▶ _Provided records_:
┄┄┄┄┄┄

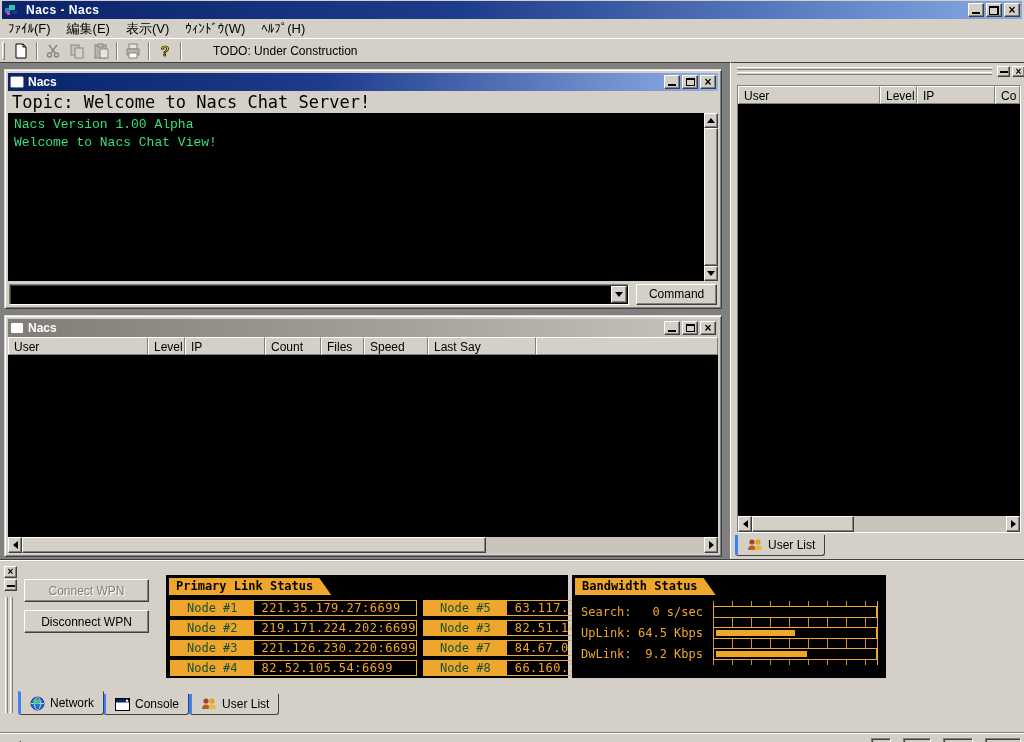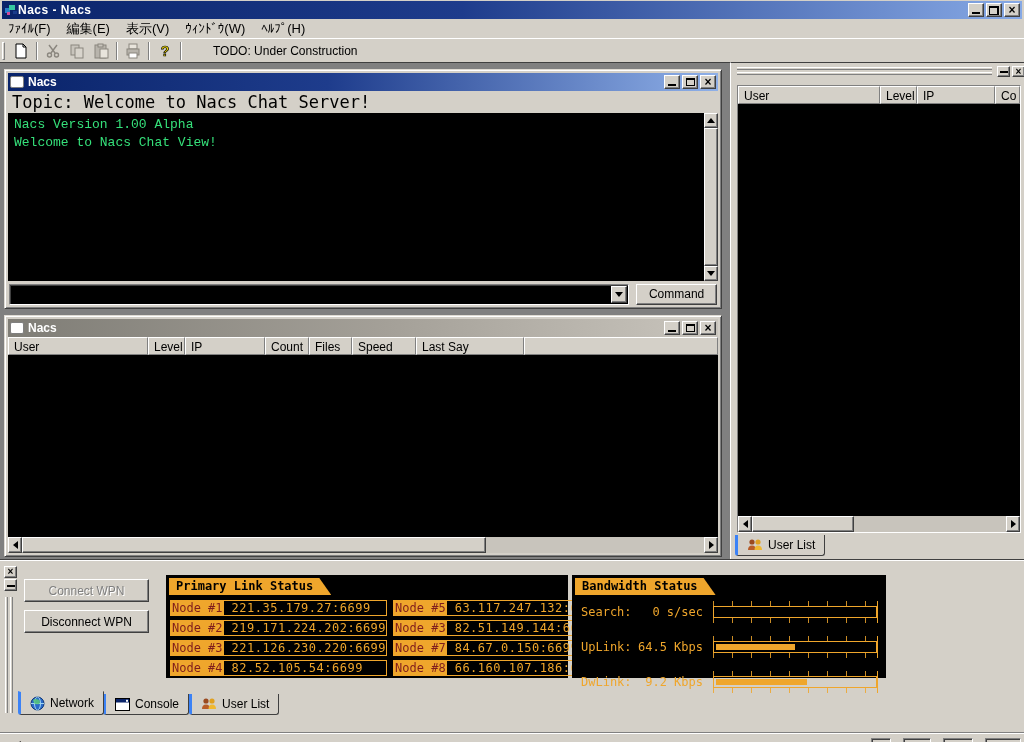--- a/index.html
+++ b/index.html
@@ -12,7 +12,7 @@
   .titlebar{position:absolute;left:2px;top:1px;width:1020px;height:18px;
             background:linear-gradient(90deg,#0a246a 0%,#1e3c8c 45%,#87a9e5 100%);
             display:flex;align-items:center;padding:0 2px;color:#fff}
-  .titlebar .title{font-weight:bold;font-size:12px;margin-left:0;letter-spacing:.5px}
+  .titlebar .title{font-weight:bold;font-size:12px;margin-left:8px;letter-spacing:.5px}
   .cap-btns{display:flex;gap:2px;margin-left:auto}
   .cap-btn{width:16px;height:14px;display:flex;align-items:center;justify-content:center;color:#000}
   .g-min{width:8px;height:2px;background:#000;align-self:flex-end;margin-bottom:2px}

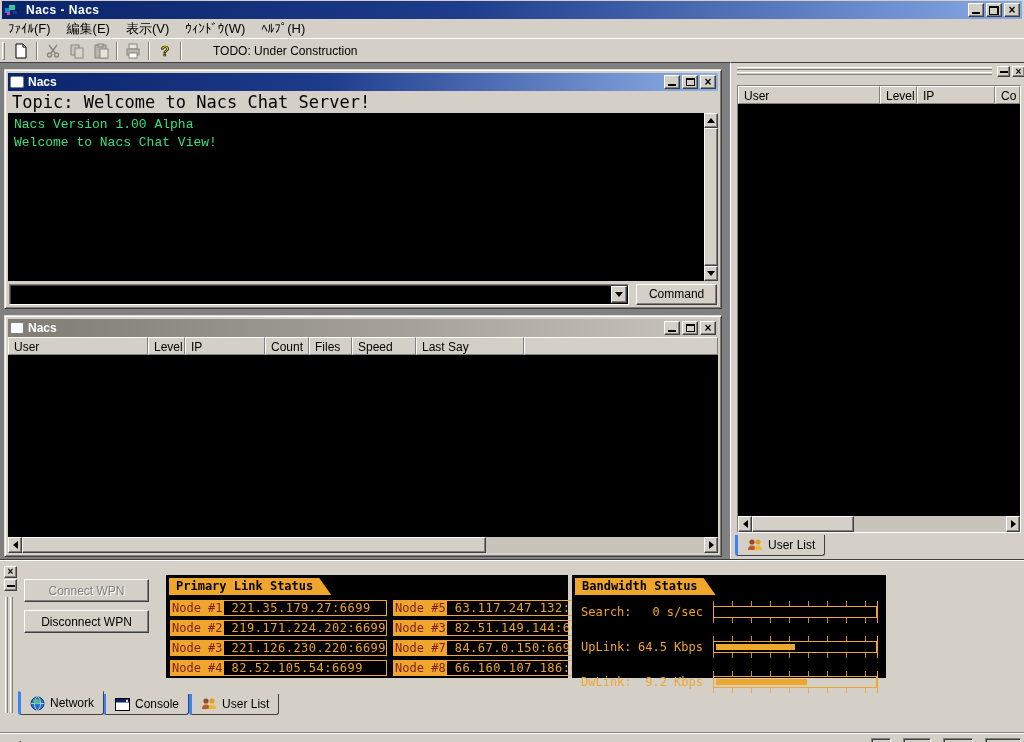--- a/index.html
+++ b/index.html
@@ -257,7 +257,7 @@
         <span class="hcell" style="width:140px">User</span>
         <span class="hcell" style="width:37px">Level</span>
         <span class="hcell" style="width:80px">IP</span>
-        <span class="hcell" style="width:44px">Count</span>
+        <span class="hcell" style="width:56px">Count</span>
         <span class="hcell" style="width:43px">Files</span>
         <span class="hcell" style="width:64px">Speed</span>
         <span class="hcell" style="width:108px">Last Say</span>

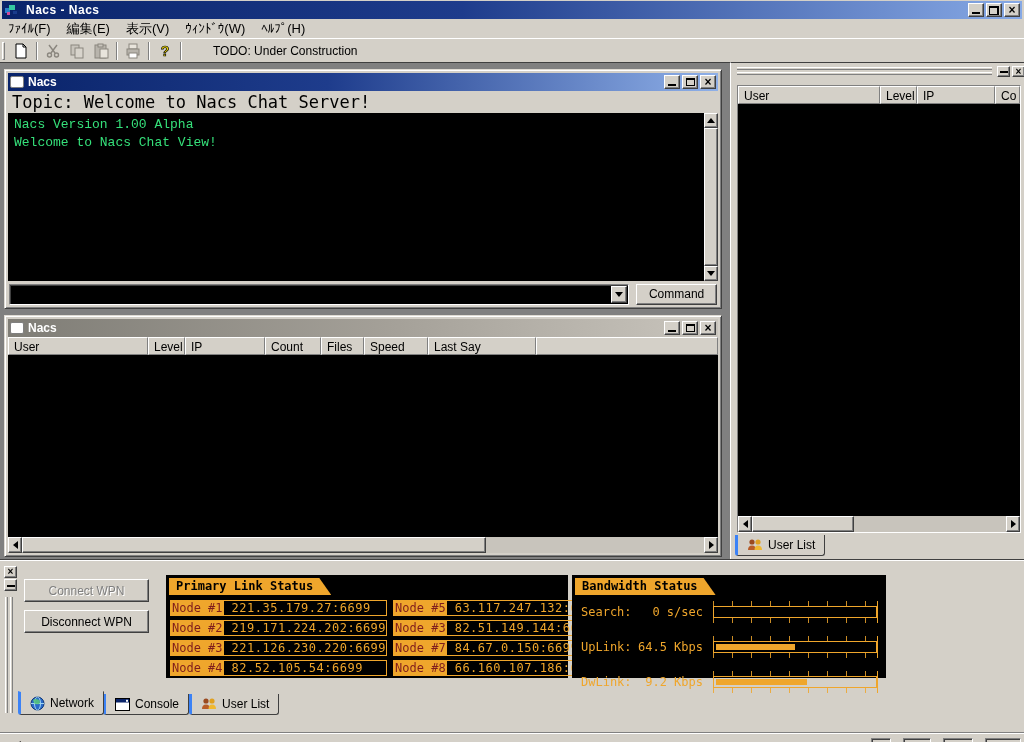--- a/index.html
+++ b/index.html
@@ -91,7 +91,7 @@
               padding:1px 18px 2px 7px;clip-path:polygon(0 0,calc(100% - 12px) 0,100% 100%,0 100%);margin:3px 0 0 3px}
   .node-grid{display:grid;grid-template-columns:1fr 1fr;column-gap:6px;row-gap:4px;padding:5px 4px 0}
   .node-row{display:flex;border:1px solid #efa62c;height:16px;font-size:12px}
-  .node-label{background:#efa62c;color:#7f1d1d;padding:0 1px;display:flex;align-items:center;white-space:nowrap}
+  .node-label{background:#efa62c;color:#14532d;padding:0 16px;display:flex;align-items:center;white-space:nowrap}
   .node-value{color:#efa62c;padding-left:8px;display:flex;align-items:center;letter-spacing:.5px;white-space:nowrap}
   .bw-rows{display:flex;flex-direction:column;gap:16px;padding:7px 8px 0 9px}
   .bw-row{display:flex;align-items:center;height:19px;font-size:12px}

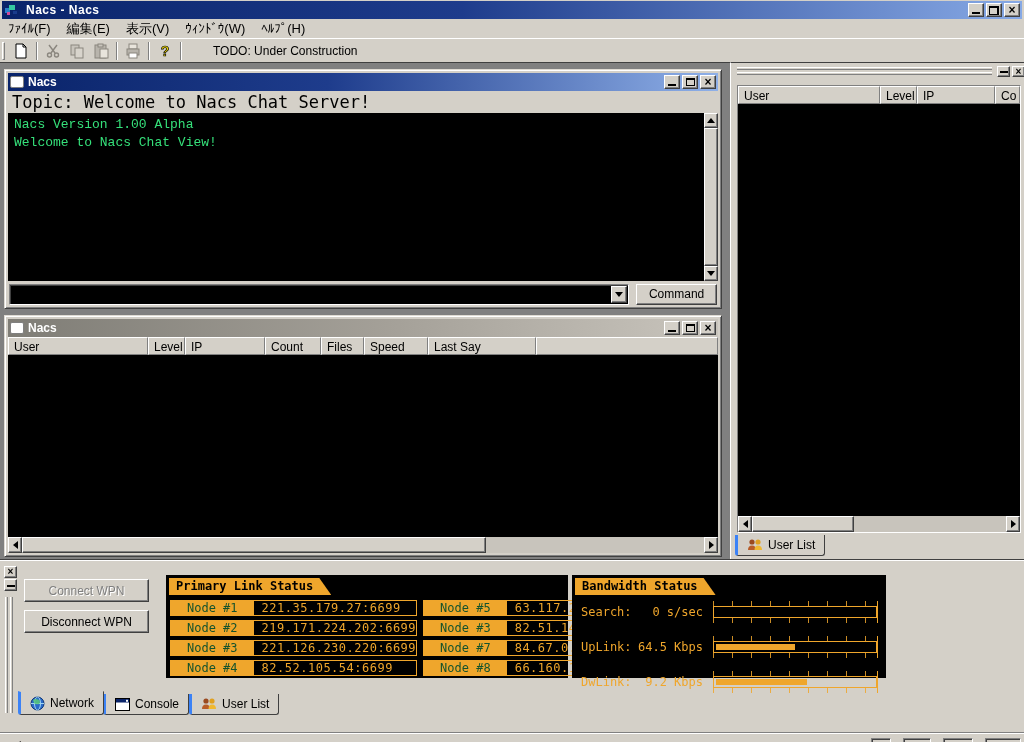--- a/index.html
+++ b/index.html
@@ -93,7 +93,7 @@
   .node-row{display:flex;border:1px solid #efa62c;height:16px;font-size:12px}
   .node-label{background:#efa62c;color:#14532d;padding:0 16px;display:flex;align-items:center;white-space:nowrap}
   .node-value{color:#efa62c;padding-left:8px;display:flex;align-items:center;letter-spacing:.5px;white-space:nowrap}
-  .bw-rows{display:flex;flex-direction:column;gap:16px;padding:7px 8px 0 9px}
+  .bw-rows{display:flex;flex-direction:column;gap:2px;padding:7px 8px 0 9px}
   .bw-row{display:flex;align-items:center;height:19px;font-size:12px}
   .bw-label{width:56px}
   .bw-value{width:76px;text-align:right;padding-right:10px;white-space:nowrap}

┄┄┄┄┄┄

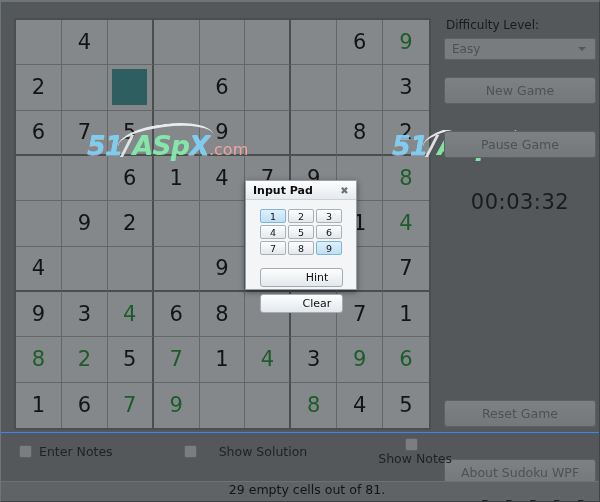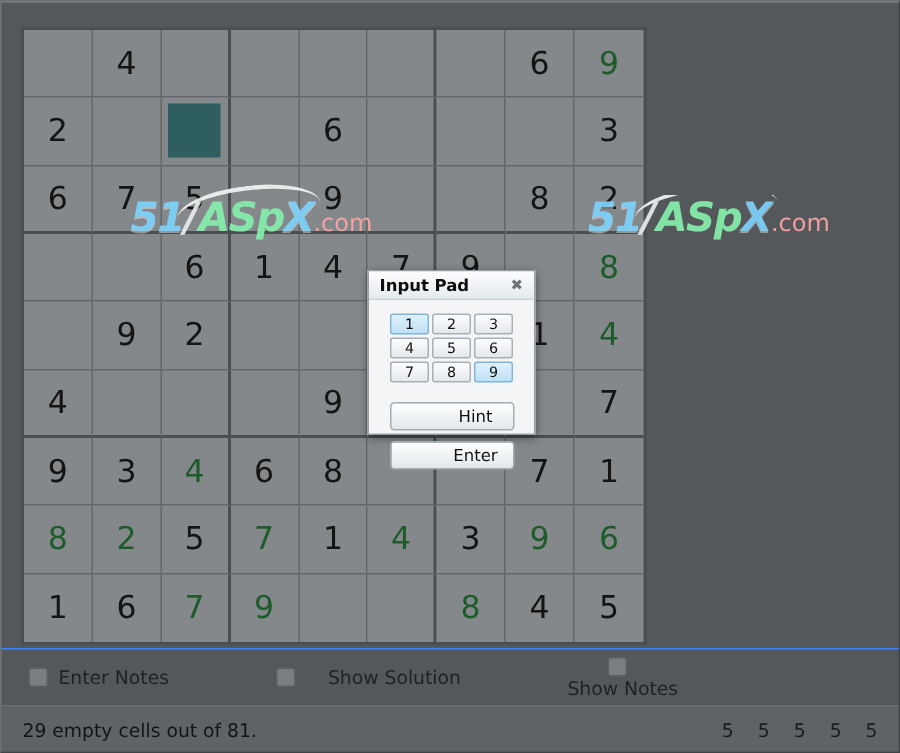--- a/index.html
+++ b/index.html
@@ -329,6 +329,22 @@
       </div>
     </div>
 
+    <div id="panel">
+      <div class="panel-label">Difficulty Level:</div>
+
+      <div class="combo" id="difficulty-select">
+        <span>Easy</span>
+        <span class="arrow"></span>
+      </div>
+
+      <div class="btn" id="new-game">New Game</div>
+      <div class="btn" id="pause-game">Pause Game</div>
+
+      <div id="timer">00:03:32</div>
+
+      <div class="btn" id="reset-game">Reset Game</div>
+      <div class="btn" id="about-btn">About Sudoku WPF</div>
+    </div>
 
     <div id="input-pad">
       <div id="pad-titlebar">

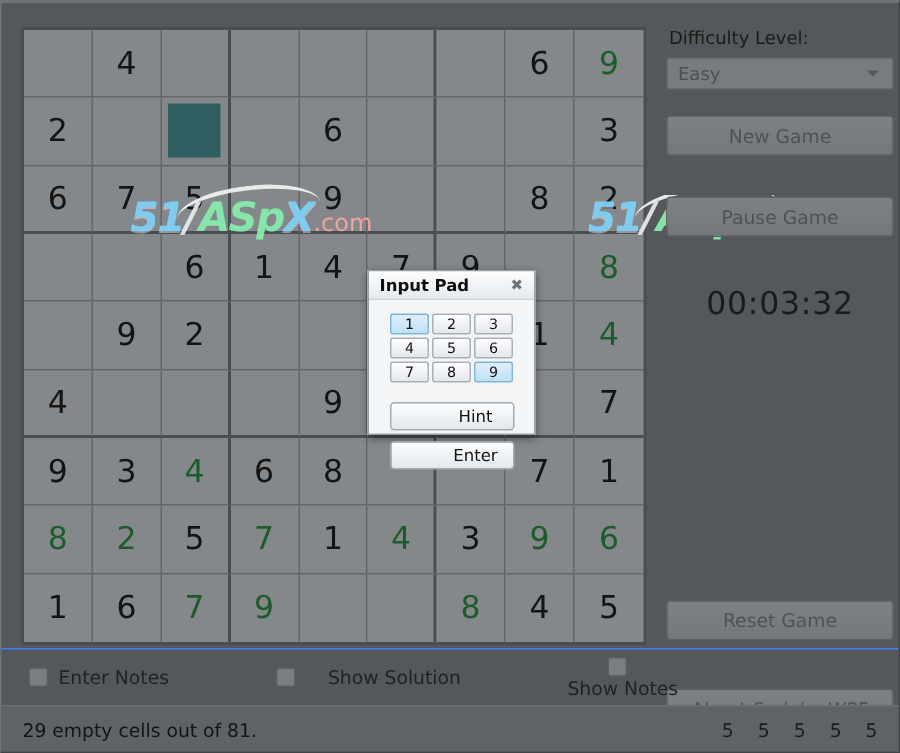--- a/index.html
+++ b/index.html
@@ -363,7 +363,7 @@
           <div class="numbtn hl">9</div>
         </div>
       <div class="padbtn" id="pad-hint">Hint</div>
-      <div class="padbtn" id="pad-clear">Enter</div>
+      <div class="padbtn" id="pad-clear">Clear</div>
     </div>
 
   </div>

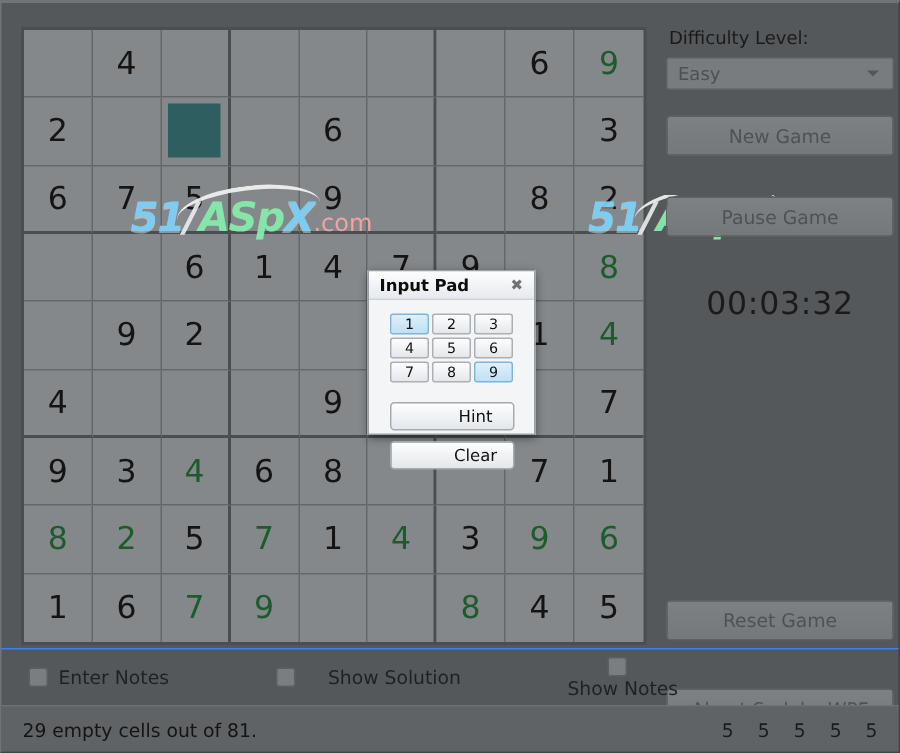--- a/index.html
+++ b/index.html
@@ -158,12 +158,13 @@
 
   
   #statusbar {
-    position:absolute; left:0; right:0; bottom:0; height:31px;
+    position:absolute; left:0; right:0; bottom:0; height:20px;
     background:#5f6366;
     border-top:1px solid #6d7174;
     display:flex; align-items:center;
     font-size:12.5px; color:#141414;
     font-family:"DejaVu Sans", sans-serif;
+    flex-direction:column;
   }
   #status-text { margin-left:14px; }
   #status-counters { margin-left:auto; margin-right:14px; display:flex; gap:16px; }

┄┄┄┄┄┄

▶ _What is being asked_:
Review the preceding data and report every line that includes the string "game".

▶ _The completed task_:
+      <div class="btn" id="new-game">New Game</div>
+      <div class="btn" id="pause-game">Pause Game</div>
+      <div class="btn" id="reset-game">Reset Game</div>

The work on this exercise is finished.